Tibetan Women team captain, Jamyang Chotso, 25, said that most women in her team are students, college-goers, and only some are employed, but she hopes to do her best after practicing for two months in training. “There are generally very few women who play football in our community. I am sure our team will inspire more girls to take up this sport in the future. I feel there will be more opportunities stacked ahead for the younger generation of women. However, there are almost no professional women players; half of our team includes college students and only a few of us are working” Chotso told Phayul about her aspirations for the team.

The first game is scheduled between FC Sapmi and Tibet Team on Friday. “The other team looked like professional players when we were practicing alongside them. In the last three years, we have also had difficulty with training due to the pandemic. There are also some players who are playing on the team for the first team, but we have trained diligently for the last two months. So we are prepared to face the team today,” Captain Jamyang further said.

The Tibetan team consists of 23 players, who have been selected over the last year. Six players have been called from Nepal and remaining girls have been selected from India.

Despite prior announcement of four teams participating in the tournament, sources said that only two teams are participating as the other two teams reportedly withdrew due to logistical issues. According to TNSA, the organizing committee led by CONIFA is likely to make an official statement on the matter during the opening ceremony function on Friday evening.

One Response

  1. I have to admit I wasn’t able to watch all the matches the Tibetan Women’s Team played. From what I witnessed from their first match against Sampi, our girls were much smaller and thus less strong physically than their counterparts. In sports, physical strength is every thing and so, Tibetans should encourage physical strength and stamina as important elements in order to succeed in future.
    Two months of training may seem good enough but actually it needs much more time to train together to get the feel of the game and improve the co-ordination among the players who have come from different colleges and schools. Without ample time to learn to play as a team with maximum co-ordination, the team stands a slim chance to win.
    In fact it was very clear right from the beginning that our Women’s team was playing a defensive game with the burly Sampi girls throwing their body weight and passing up and down the field in order to keep the ball in their possession.

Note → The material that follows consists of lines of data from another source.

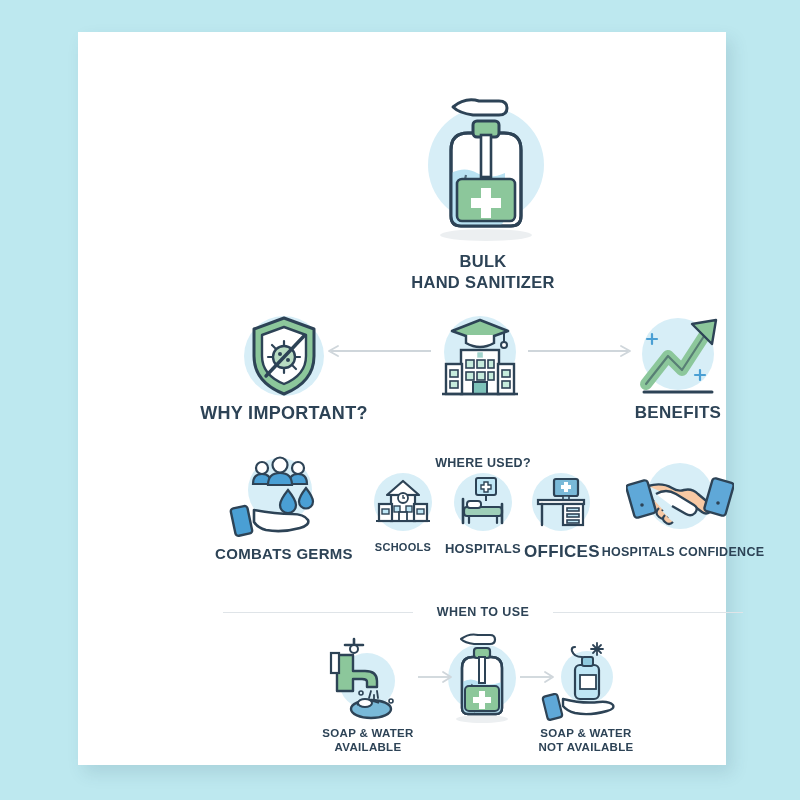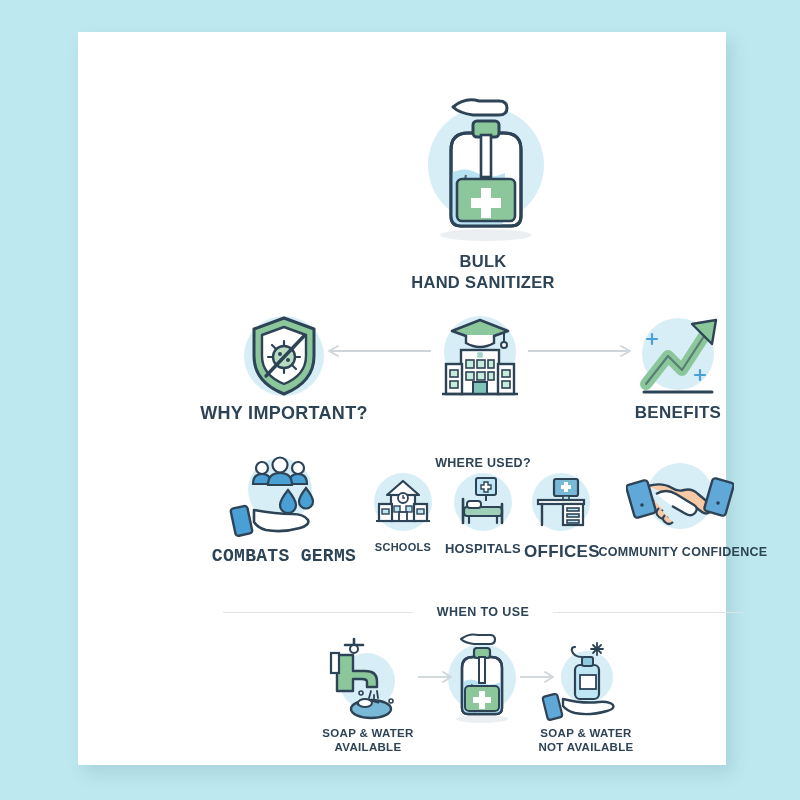--- a/index.html
+++ b/index.html
@@ -41,21 +41,21 @@
 
   .connector{position:absolute;top:312px;height:14px;}
   #conn-left{left:245px;width:110px;}
   #conn-right{left:448px;width:110px;}
 
   
   #lbl-whereused{left:325px;top:399px;width:160px;font-size:12.5px;margin-top:25px;}
 
   #icon-germs{position:absolute;left:148px;top:420px;width:108px;height:90px;}
   #icon-handshake{position:absolute;left:548px;top:420px;width:108px;height:90px;}
-  #lbl-combats{left:118px;top:513px;width:176px;font-size:18px;font-family:Liberation Mono, monospace;}
+  #lbl-combats{left:118px;top:513px;width:176px;font-size:15px;}
   #lbl-community{left:512px;top:513px;width:186px;font-size:12.5px;}
 
   #icon-schools{position:absolute;left:294px;top:439px;width:62px;height:62px;}
   #icon-hospitals{position:absolute;left:374px;top:439px;width:62px;height:62px;}
   #icon-offices{position:absolute;left:452px;top:439px;width:62px;height:62px;}
   #lbl-schools{left:288px;top:509px;width:74px;font-size:11px;}
   #lbl-hospitals{left:366px;top:509px;width:78px;font-size:13px;}
   #lbl-offices{left:446px;top:509px;width:74px;font-size:17px;}
 
   
@@ -218,21 +218,21 @@
         <path d="M33 56 q-5 5 0 9 q5 4 9 0" fill="#f8c9a4" stroke="#2d4356" stroke-width="2.2"></path>
         <path d="M39 63 q-4 4 0 7 q4 4 8 0" fill="#f8c9a4" stroke="#2d4356" stroke-width="2.2"></path>
         <rect x="4" y="30" width="22" height="34" rx="3" transform="rotate(-16 15 47)" fill="#5fa8d8" stroke="#2d4356" stroke-width="2.4"></rect>
         <rect x="82" y="28" width="22" height="34" rx="3" transform="rotate(16 93 45)" fill="#5fa8d8" stroke="#2d4356" stroke-width="2.4"></rect>
         <circle cx="16" cy="53" r="1.8" fill="#2d4356"></circle>
           <circle cx="92" cy="51" r="1.8" fill="#2d4356"></circle>
       </svg>
     </div>
 
     <div class="lbl" id="lbl-combats">COMBATS GERMS</div>
-    <div class="lbl" id="lbl-community">COMMUNITY CONFIDENCE</div>
+    <div class="lbl" id="lbl-community">HOSPITALS CONFIDENCE</div>
 
     <div id="icon-schools">
       <svg viewBox="0 0 62 62" width="62" height="62">
         <circle cx="31" cy="31" r="29" fill="#d7eef7"></circle>
         <path d="M31 10 L47 24 H15 z" fill="#ffffff" stroke="#2d4356" stroke-width="2.2" stroke-linejoin="round"></path>
         <rect x="19" y="24" width="24" height="26" fill="#ffffff" stroke="#2d4356" stroke-width="2.2"></rect>
         <rect x="7" y="33" width="13" height="17" fill="#ffffff" stroke="#2d4356" stroke-width="2.2"></rect>
         <rect x="42" y="33" width="13" height="17" fill="#ffffff" stroke="#2d4356" stroke-width="2.2"></rect>
         <circle cx="31" cy="27" r="5" fill="#ffffff" stroke="#2d4356" stroke-width="1.8"></circle>
         <path d="M31 24 v3 h2" stroke="#2d4356" stroke-width="1.4" fill="none"></path>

Whenever, they got possession, they controlled the ball and looked for any opportunity to slot the ball into the net. The first shot was a powerful strike and the Tibetan goal keeper did a marvellous job to save it with both hands but the ball was still around the goal mouth and the opponent lost no opportunity to slot it into the goal with a quick strike.
    The Tibetan girls had no control of the ball because they just kicked whenever it posed a danger and didn’t seem to have much co-ordination. This gave their opponents to run on either side of the field or in the middle to get passes from their team mates to open up space around the goal mouth. Often, two or three Tibetan girls were engaged in chasing one opponent player to leave wide spaces and unmarked opponents which enabled the Sampi team to score at random.
    One of the secrets of success is to catch them young. The Tibetan National Team must arrange young children from different Tibetan schools for summer camp football training. Look for talents in their respective schools and then train them in order to get the best among the many young talents. We must make sport an important vehicle for our national struggle by getting recognition for our physical prowess in soccer. We have to hope that one day, we will produce Tibetan players who will be inducted into European teams! If the Japanese and Koreans can do it why not us? In fact Baichung Bhutia has already proved we can do it! He is the first Indian athlete to boycott the Beijing Olympic torch bearing ceremony in 2008 in support of Tibet to show his genealogical roots!